**Rescuers are still searching for missing people days after a massive blast ripped through a busy market in the Pakistani city of Peshawar. **Officials say the death toll from the car bomb now stands at 118.
Meanwhile, the city’s traders have continued their strike to protest against the “government’s failure to protect ordinary citizens”.
Security remains tight across Pakistani cities as the army operation continues in the South Waziristan region.
In Punjab and Sindh provinces, schools and colleges have stepped up security and many remain shut after the attack on the international Islamic university in Islamabad last week.
‘Painful wait’
One of men involved in the search operation said he thought that about 10 more corpses remain buried in the wreckage of the shops and the mosque which collapsed following the blast and the subsequent fire, the BBC’s Mark Dummett reports from Islamabad.
The government and army rescue teams are using hydraulic cutters, cranes and bulldozers to get to them.
It has been a terribly painful wait for the families of the missing, our correspondent says.

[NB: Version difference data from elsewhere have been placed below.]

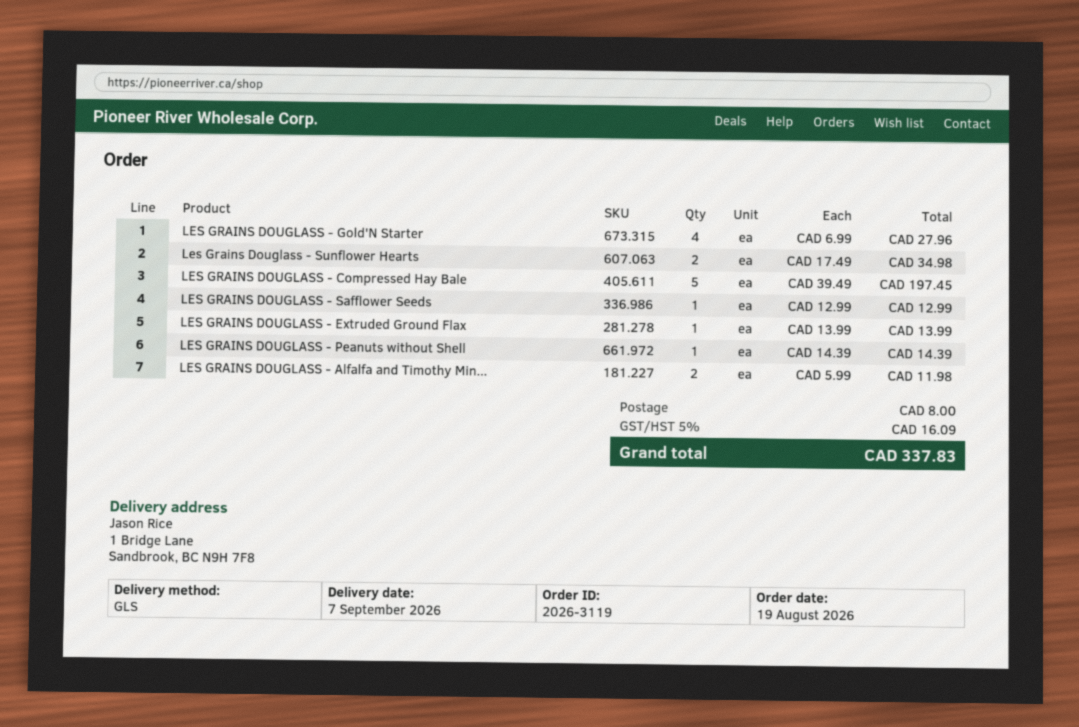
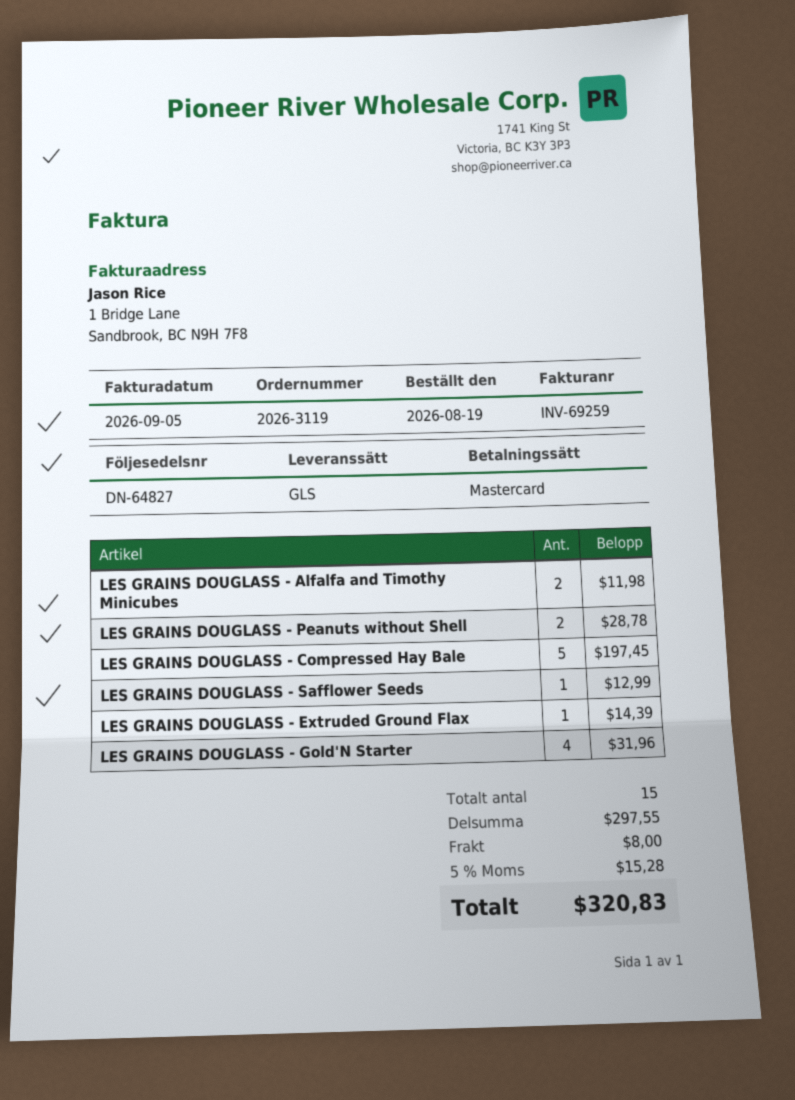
LES GRAINS DOUGLASS - Gold'N Starter: 4 for 27.96 -> 4 for 31.96
Les Grains Douglass - Sunflower Hearts: 2 for 34.98 -> none
LES GRAINS DOUGLASS - Extruded Ground Flax: 1 for 13.99 -> 1 for 14.39
LES GRAINS DOUGLASS - Peanuts without Shell: 1 for 14.39 -> 2 for 28.78
tax: 5% = 16.09 -> 5% = 15.28
total: 337.83 -> 320.83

A doctor at the hospital which has been treating the victims said that they were still trying to identify 15 badly mangled corpses.
Meanwhile, shops and markets across Peshawar have remained shut for the second day on Friday in response to a three-day strike called by the traders.
There is very little traffic on the road and correspondents say in many ways, Peshawar is starting to feel like a city under siege.
The blast tore through Peshawar’s Peepal Mandi market area, destroying several buildings, including a mosque.
Many of the dead were women and children.
The government blamed the attack on Pakistani Taliban, but the head of the group denied they carried it out.
Hakimullah Mehsud said the attack was orchestrated by the Americans and Pakistani intelligence agencies “to malign the name of the Taliban”.
Bombings have killed hundreds of people in recent weeks in Pakistan, as the army carries out an operation against Taliban militants in South Waziristan, but the scale of Wednesday’s attack in Peshawar was unprecedented.